The melt value is based on no wear at all I'm pretty sure. If you can't read the date on the coin, as much as 10% of it's weight may have been lost.

----------


## ARealConservative

> The melt value is based on no wear at all I'm pretty sure. If you can't read the date on the coin, as much as 10% of it's weight may have been lost.


It is hard to fathom losing 10% of a coins weight unless it underwent cleaning and polishing.  Dates wear off because they are raised and receive the brunt of the friction over the life of a coin.  I suppose softer metals like gold would lead to a 10% loss, but the 90% coins are made of pretty tough material.

----------


## bander87

> It is hard to fathom losing 10% of a coins weight unless it underwent cleaning and polishing.  Dates wear off because they are raised and receive the brunt of the friction over the life of a coin.  I suppose softer metals like gold would lead to a 10% loss, but the 90% coins are made of pretty tough material.


On second thought, it could be closer to 5%. I was weighing silver quarters the other day and probably don't remember the numbers too clearly.

----------


## acptulsa

> The melt value is based on no wear at all I'm pretty sure.
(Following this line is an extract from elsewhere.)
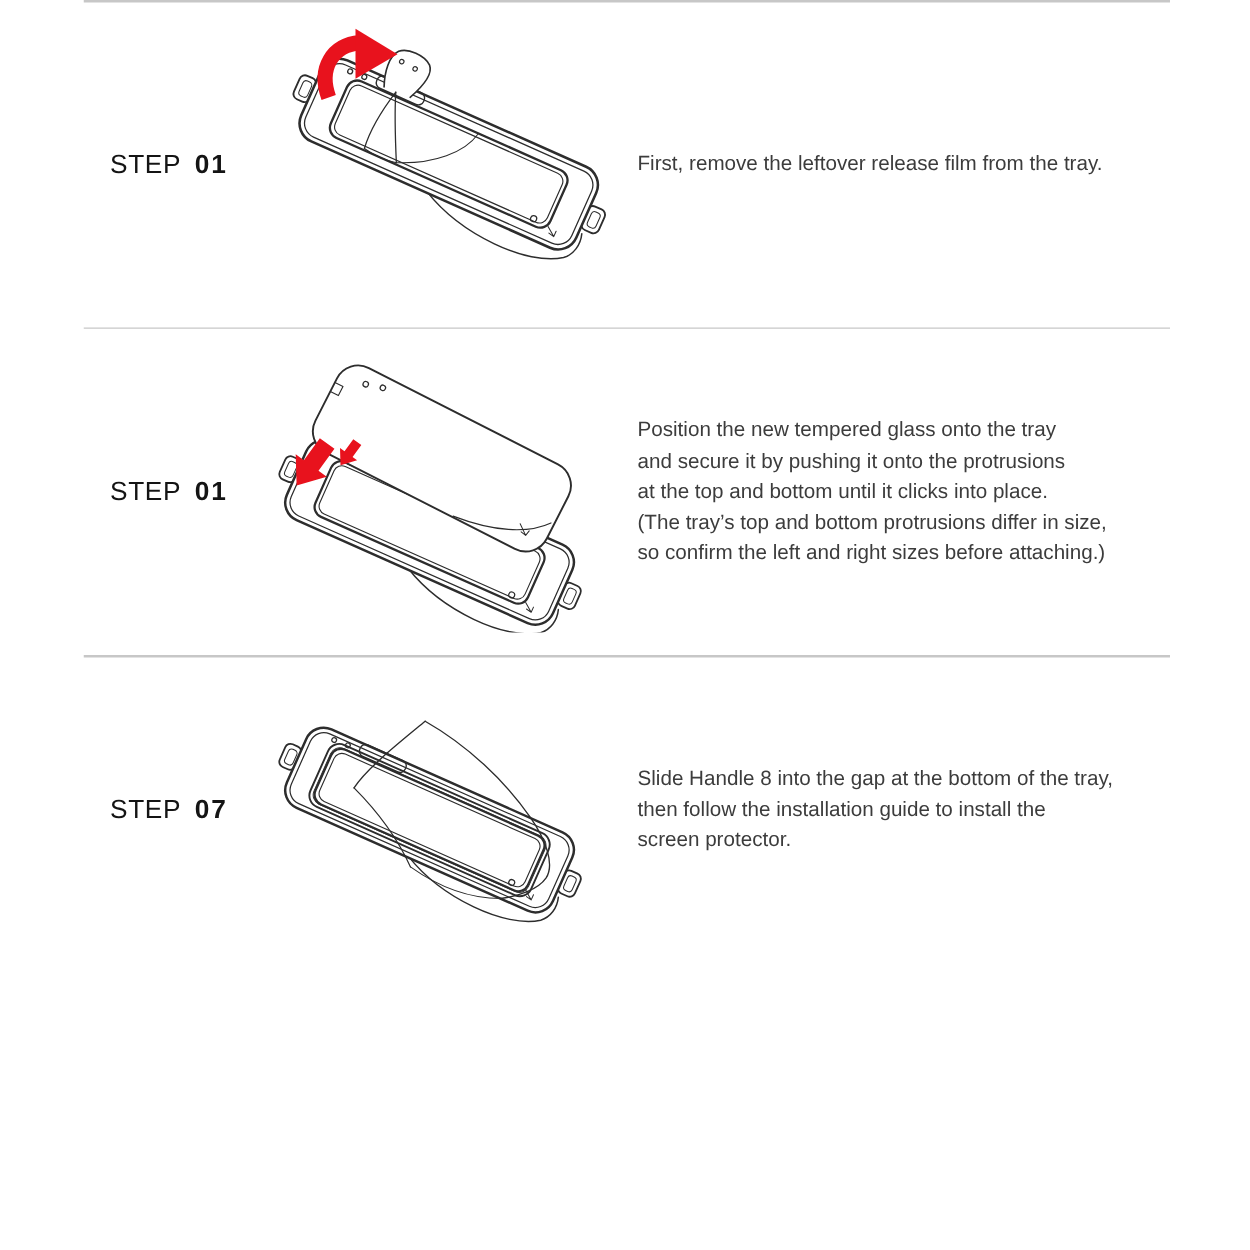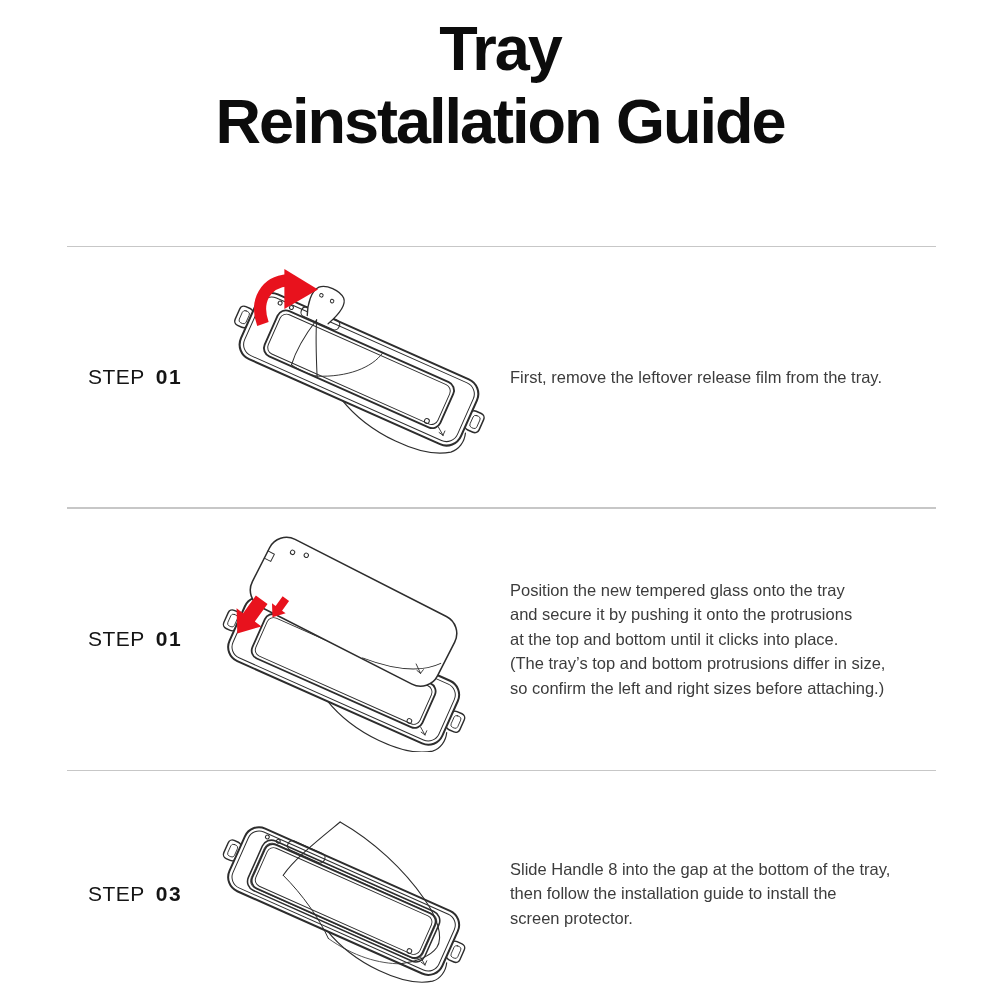"Tray" header.title-block { html: <header> <h1> <div>Tray</div> <div>Reinstallation Guide</div> </h1> </header> -> none }
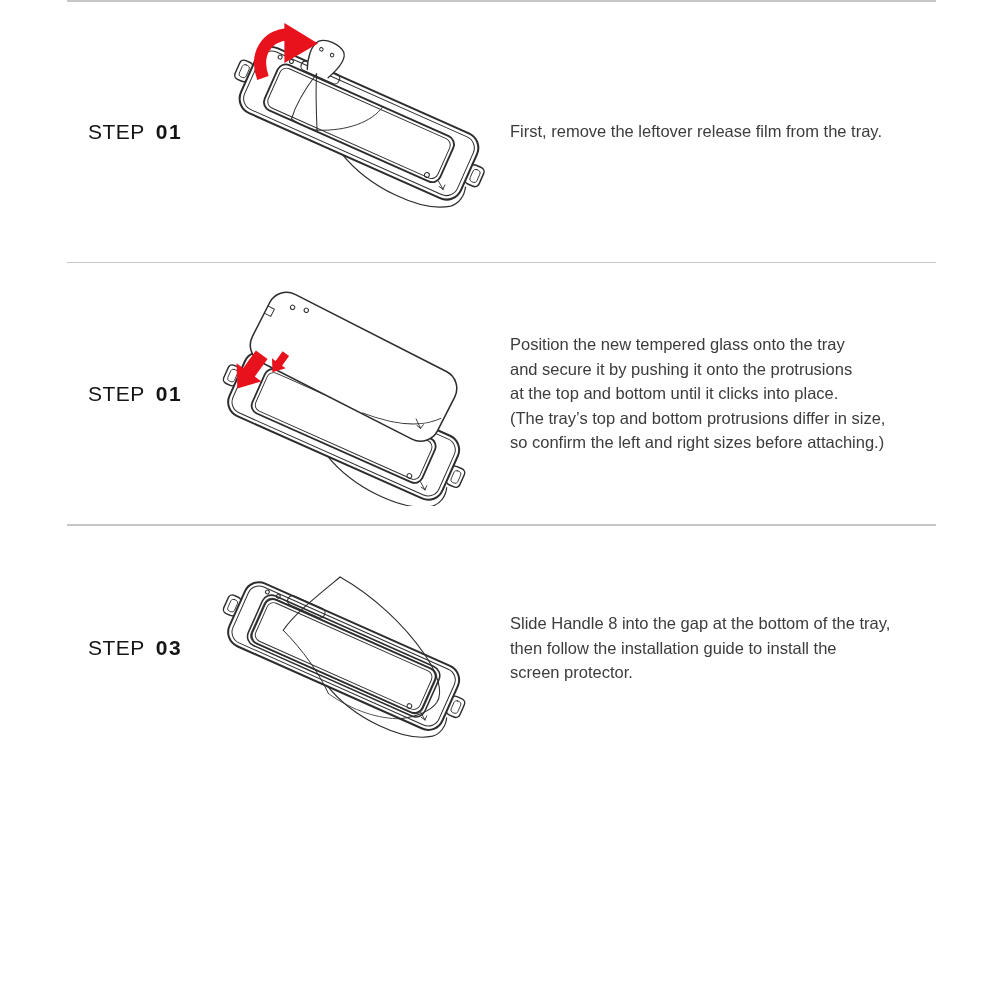"03" span.num { text: 03 -> 07 }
If you can't read the date on the coin, as much as 10% of it's weight may have been lost.


I believe this is correct, but it is an educated guess on my part.  10% is, I'm sure, a little high.  Your Kennedy half may or may not be as little as forty percent silver.  If it isn't the first year of production (1964) it could be.  You'll see the telltale band of copper 'sandwiched' in between the shiny surfaces (though it won't be as dark as the band of copper inside a modern quarter).  Any Kennedy half except the 1964 will either be sandwiched on a copper or partly copper core or will be a special "mint" or "proof" coin.

The only U.S. coin I can think of off the top of my head that can get its date worn off without losing a fairly significant proportion of its weight is the Indian Head (Buffalo) Nickel.  For some reason, those had the date mounted high (on the gentleman's shoulder) instead of in a recess.
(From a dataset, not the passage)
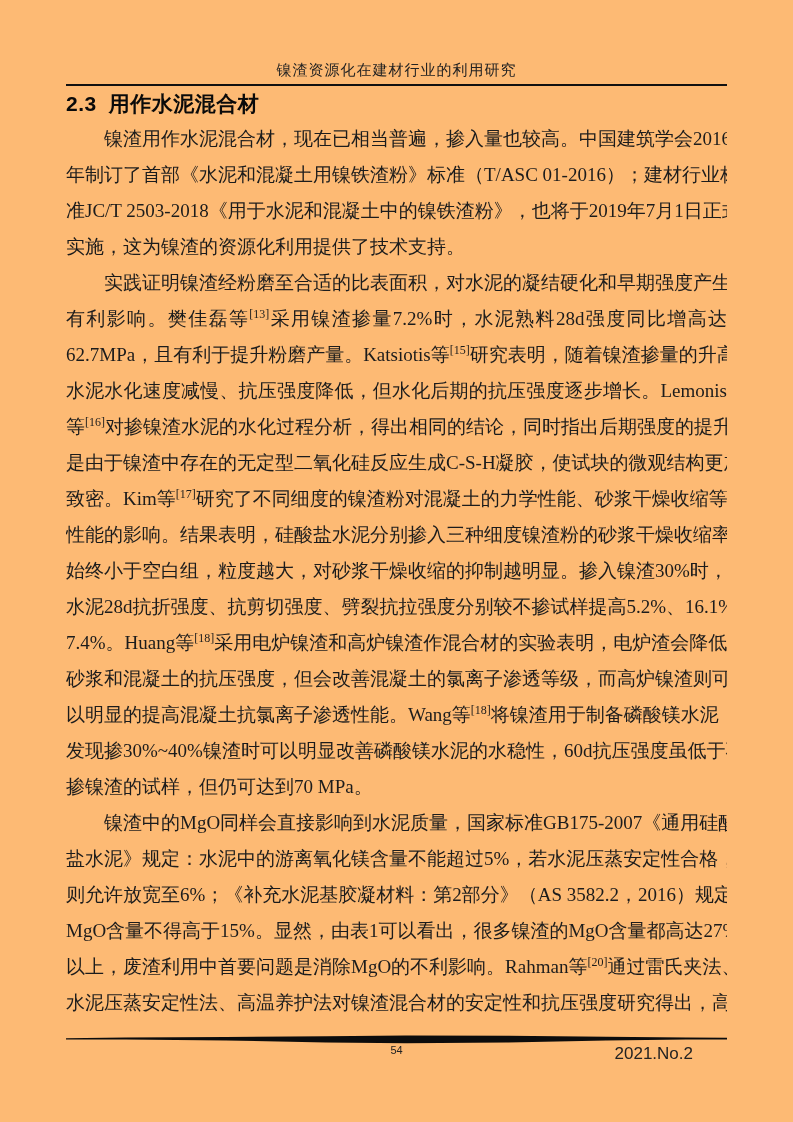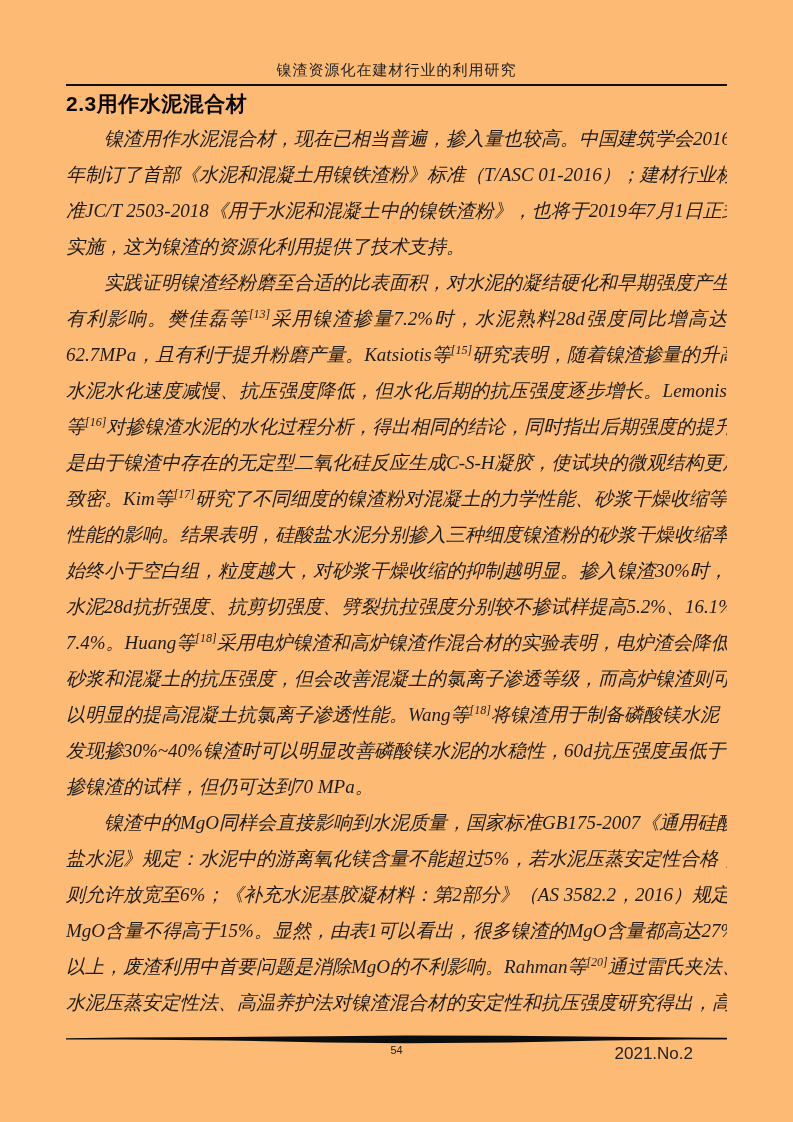"2.3" .section-heading .num { margin-right: none -> 12px }
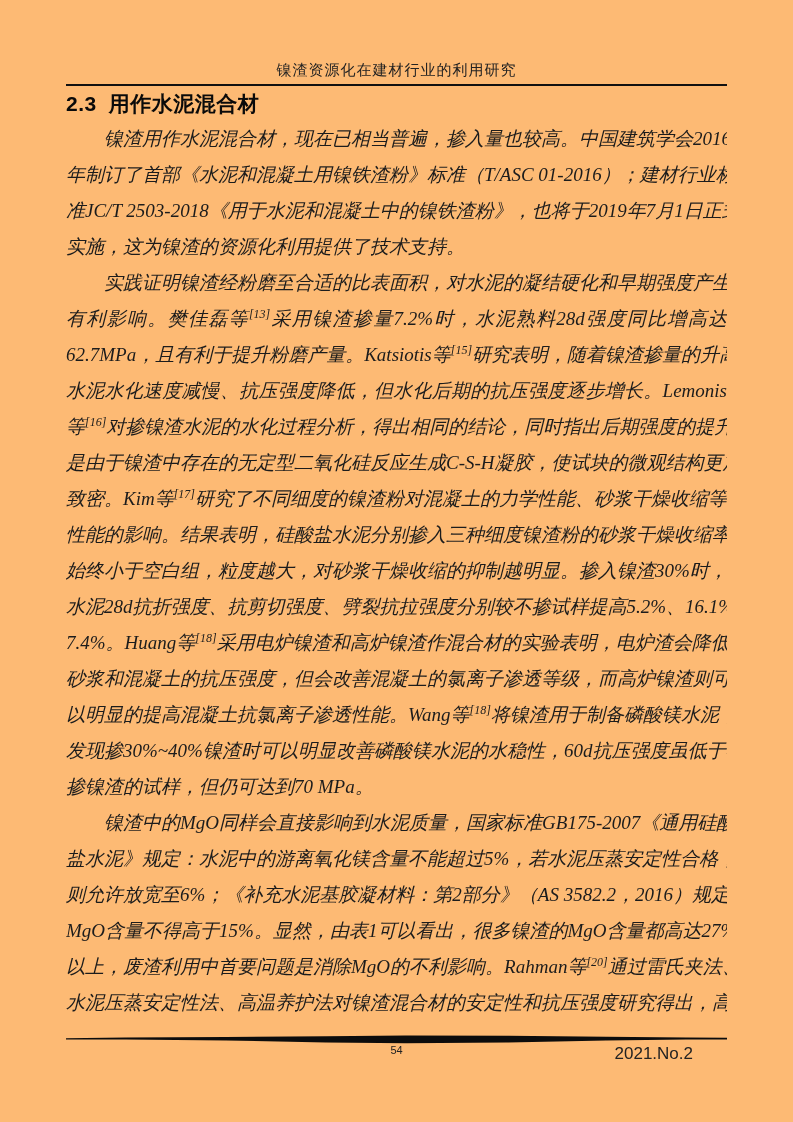"镍渣用作水泥混合材，现在已相当普遍，掺入量也较高。中国建筑学会2016" .document-body { font-style: italic -> none }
Wear has a major influence on numismatic value (value to coin collectors) just as an old car's condition has major influence on old car collectors.  However, most coins have to have major, major wear to come out a significantly different weight.  And as far as precious metals are concerned, weight and purity are the _only_ considerations.

Collectors generally pay the full precious metals price plus a premium for rarity and/or desirability.  These premiums, as all prices on the luxury goods market, vary widely according to people's ability to buy.  So, all will go down in a bad economy.  This makes collector coins a bad buy from the precious metals standpoint, as there are market forces that keep their prices up even when they should be low.  This also makes them fairly stable in value--even if no one wants precious metals right now as they'd rather get their money in stocks, they may want that shining proof quarter from the year their eldest son was born.

It is interesting to see how these two markets--one a collectors' market, the other serious finance--intersect.

----------


## amy31416

If anyone has a link to what these typical coins are supposed to weigh, I have abalance on hand and can weigh some of the coins I have and give you some real-life numbers.

I have pre-1964 quarters, dimes, half-dollars, dollars (oldest is an 1878 dollar.) Tell me whatcha wanna know and I'll give ya some numbers.

----------


## Trance Dance Master

> If anyone has a link to what these typical coins are supposed to weigh, I have abalance on hand and can weigh some of the coins I have and give you some real-life numbers.
> 
> I have pre-1964 quarters, dimes, half-dollars, dollars (oldest is an 1878 dollar.) Tell me whatcha wanna know and I'll give ya some numbers.


This is in troy ounces, and only 90% of the weight of these coins is silver.  Dealers buy and sell large face value bags by weight.

http://www.goldprice.org/buy-silver/...ver-coins.html

As stated previously, avoiding all 1965 or later coins to make things easier.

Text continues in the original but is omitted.